Douglas Harper's Etymology Dictionary
straitened

c.1600, "too narrow;" 1716, "reduced to hardship;" past participle adjective from strait (v.). Phrase straitened circumstances recorded from 1766.

Wiktionary
straitened
  1. squeezed or confined v

  2. (en-past of: straiten)

WordNet
straitened

adj. distressed or embarrassed (especially financially)

Usage examples of "straitened".

On one occasion Salicetti paid him three thousand francs, in assignats, as the price of his carriage, which his straitened circumstances obliged him to dispose of.

I said, in palliation of this dark fact, that I had heard my father say, some years before he died, that slavery was a great wrong, and that he would free the solitary Negro he then owned if he could think it right to give away the property of the family when he was so straitened in means.
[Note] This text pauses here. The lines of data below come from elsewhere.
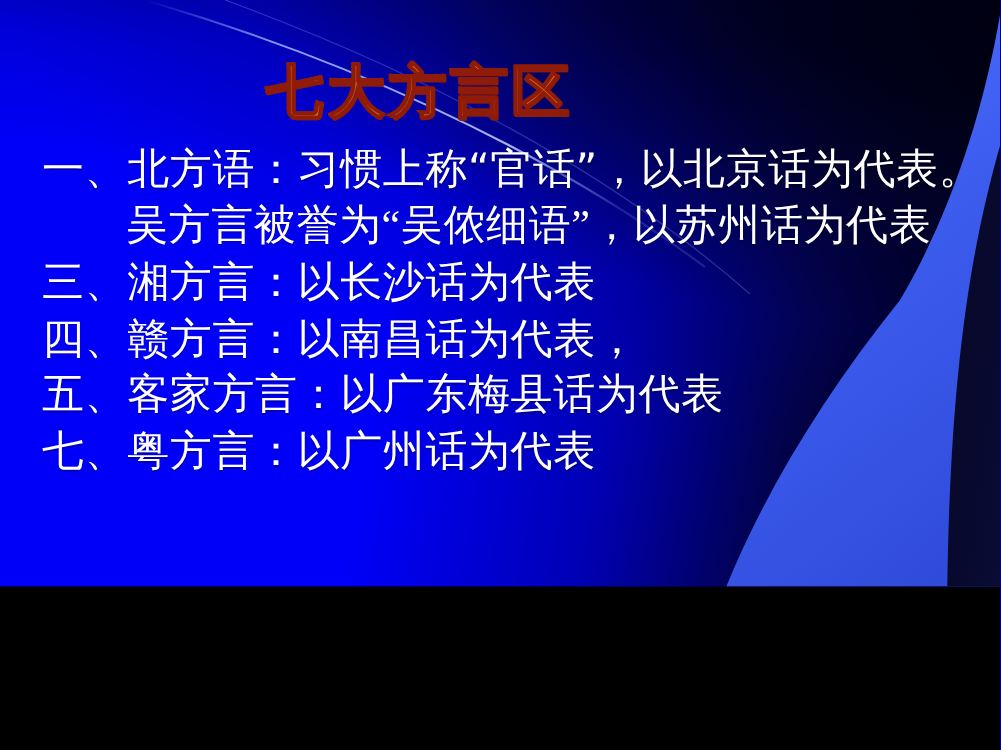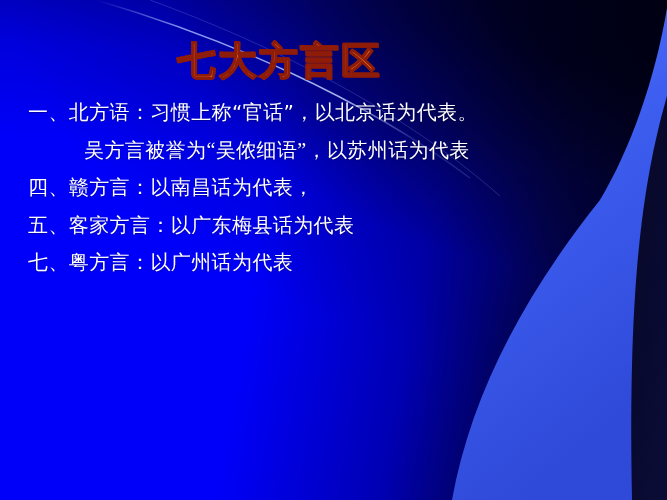"七大方言区" #slide { height: 500px -> 391px }
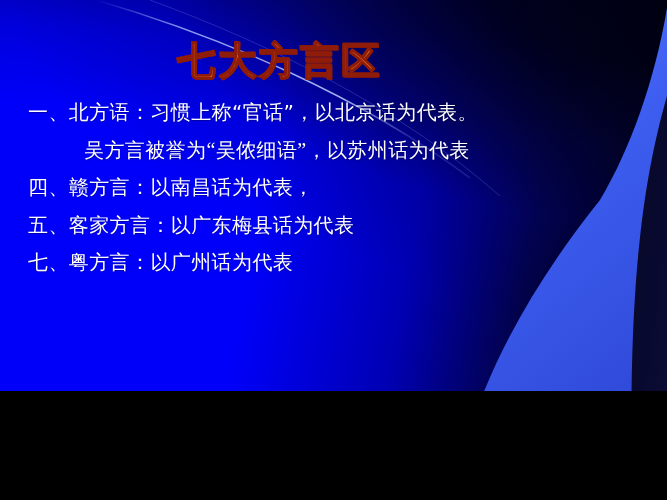"一、北方语：习惯上称“官话”，以北京话为代表。" .line { font-size: 20px -> 28px }
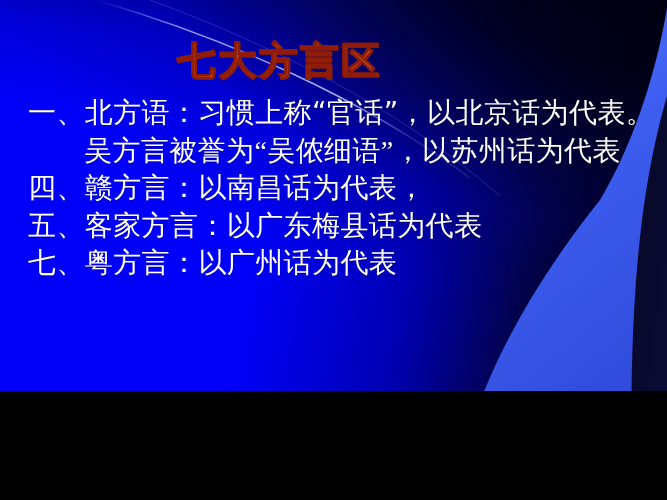"三、湘方言：以长沙话为代表" div.line { html: none -> <div>三、湘方言：以长沙话为代表</div> }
I wish only to suggest, given what I must suffer, that it is undoubtedly more toilsome and more difficult, more subject to hunger and thirst, more destitute, straitened, and impoverished, for there can be no doubt that knights errant in the past endured many misfortunes in the course of their lives.

CHAPTER VIII The exposure of the plot was most prejudicial to the prosperity of the Ursuline community: spurious possession, far from bringing to their convent an increase of subscriptions and enhancing their reputation, as Mignon had promised, had ended for them in open shame, while in private they suffered from straitened circumstances, for the parents of their boarders hastened to withdraw their daughters from the convent, and the nuns in losing their pupils lost their sole source of income.
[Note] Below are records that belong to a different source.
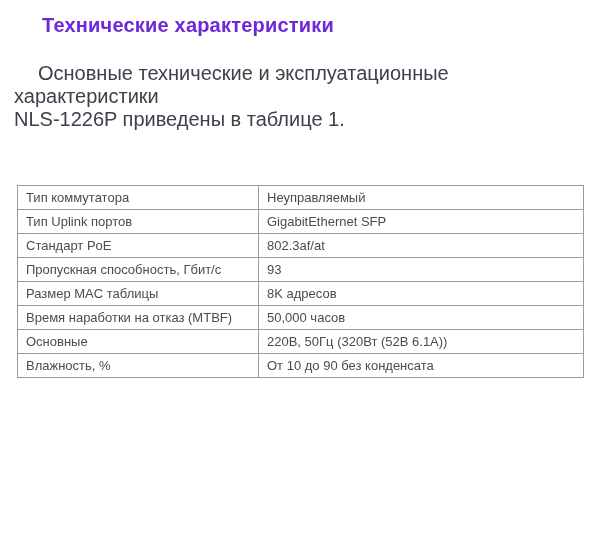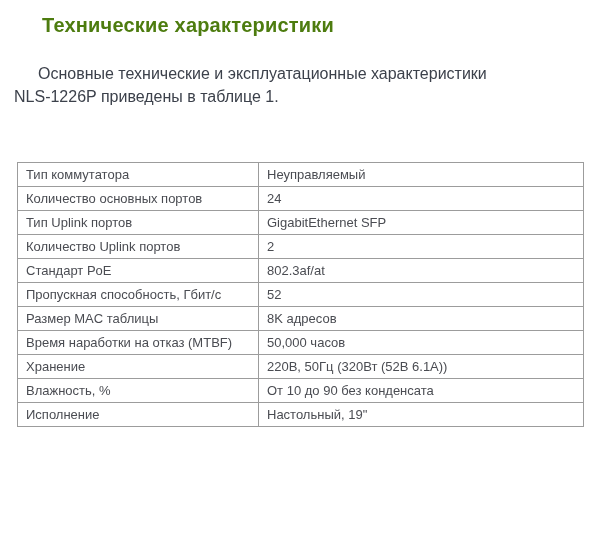"Технические характеристики" .page-title { color: #4d7c0f -> #6d28d9 }
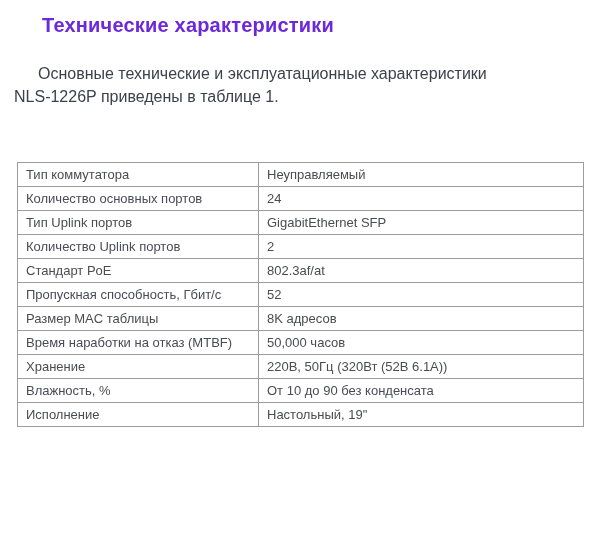"Основные технические и эксплуатационные" .intro-paragraph { font-size: 16px -> 20px }
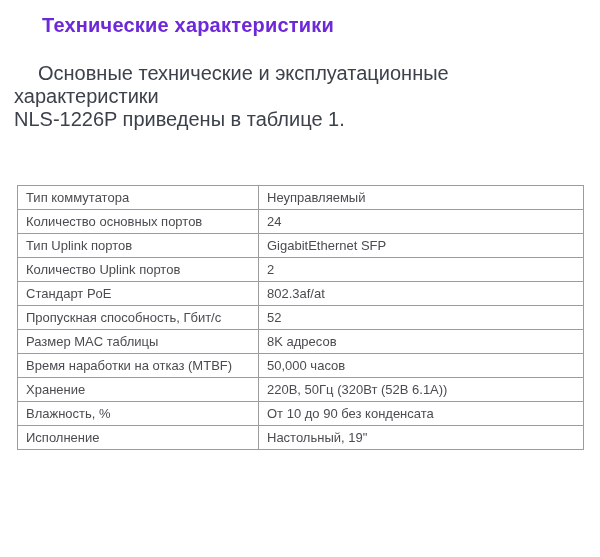"Количество основных портов" tr { html: <tr> <td>Количество основных портов</td> <td> <div>24</div> </td> </tr> -> none }
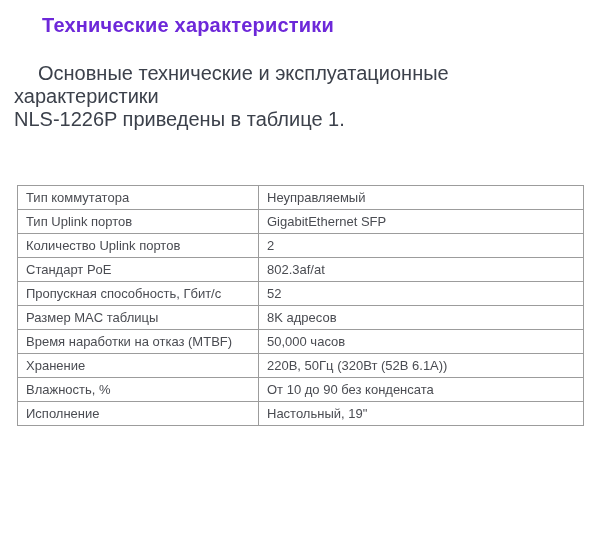"Количество Uplink портов" tr { html: <tr> <td>Количество Uplink портов</td> <td> <div>2</div> </td> </tr> -> none }
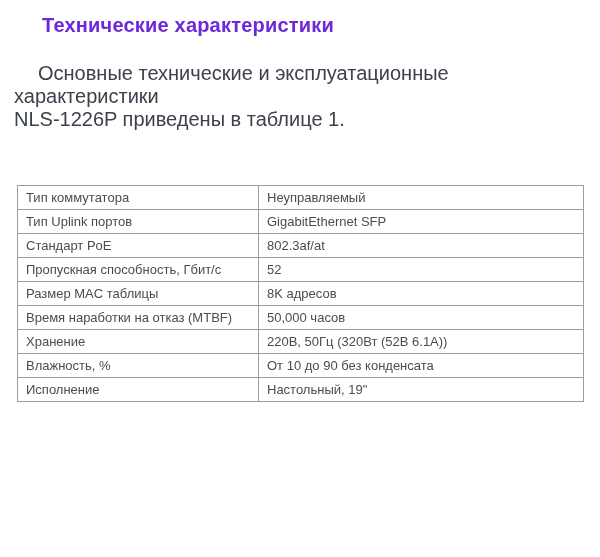"52" div { text: 52 -> 93 }
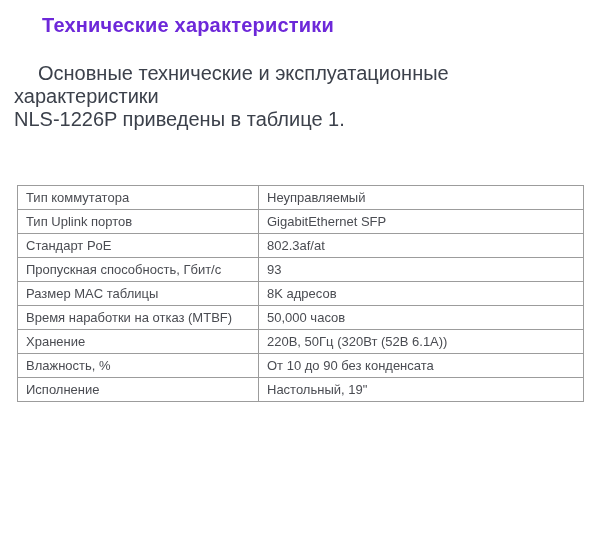"Хранение" td.param-cell { text: Хранение -> Основные }
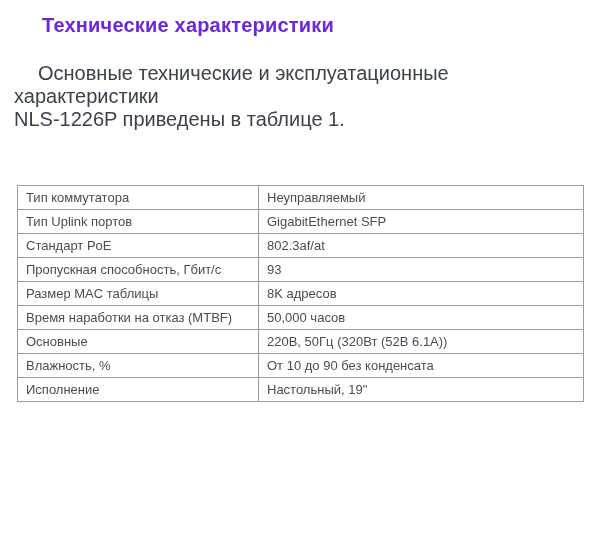"Исполнение" tr { html: <tr> <td>Исполнение</td> <td> <div>Настольный, 19"</div> </td> </tr> -> none }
Continent to live a straitened life in Calais, as the late George Brummell had done when his creditors had closed in on him.
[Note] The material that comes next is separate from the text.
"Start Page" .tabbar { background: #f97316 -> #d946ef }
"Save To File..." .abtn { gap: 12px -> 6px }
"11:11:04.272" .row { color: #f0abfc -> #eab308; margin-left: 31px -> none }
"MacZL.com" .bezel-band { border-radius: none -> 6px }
Certainly Madame Madeleine Mathiot de la Bec was a lady whose upper-class lineage could not be doubted, especially when she took him into the dimly lit salon to show him the work on the easel that straitened circumstances were forcing her to sell.

In a few seasons he straitened the coltishness with admonitions, faded the pink and gold with preaching, and produced a sad, grey wraith of wifehood who died, unprotesting, a year after her second son was born.

In the privacy of a four-wheeler, on her way to a charity cottage (one of a row) which by the exiguity of its dimensions and the simplicity of its accommodation, might well have been devised in kindness as a place of training for the still more straitened circumstances of the grave, she was forced to hid from her own child a blush of remorse and shame.

The poor man ran out of his cottage, and his wife ran too, to welcome the strangers for the night and to offer them all the simple hospitality which they were able to give in straitened circumstances.

It is a melancholy reflection, Nell, but I fear I shouldn't be a very good wife for a man in straitened circumstances.

So ended the poor maid's humble little tale--whereby we learn that since a hundred million dollars in New York and twenty-two fish-hooks on the border of the Arctic Circle represent the same financial supremacy, a man in straitened circumstances is a fool to stay in New York when he can buy ten cents' worth of fish-hooks and emigrate.

Even in straitened circumstances a girl of good class, like Josephine, would certainly have been taught history and geography, given good books to read and listened intelligently to talks on the radio.

Swiveller to say, that, although the expenses of her education kept him in straitened circumstances for half a dozen years, he never slackened in his zeal, and always held himself sufficiently repaid by the accounts he heard (with great gravity) of her advancement, on his monthly visits to the governess, who looked upon him as a literary gentleman of eccentric habits, and of a most prodigious talent in quotation.

He was but fourteen when his father died, leaving the family in straitened circumstances.

Early retirement would severely curtail his pension, leav-ing his widow and the girl in straitened circumstances.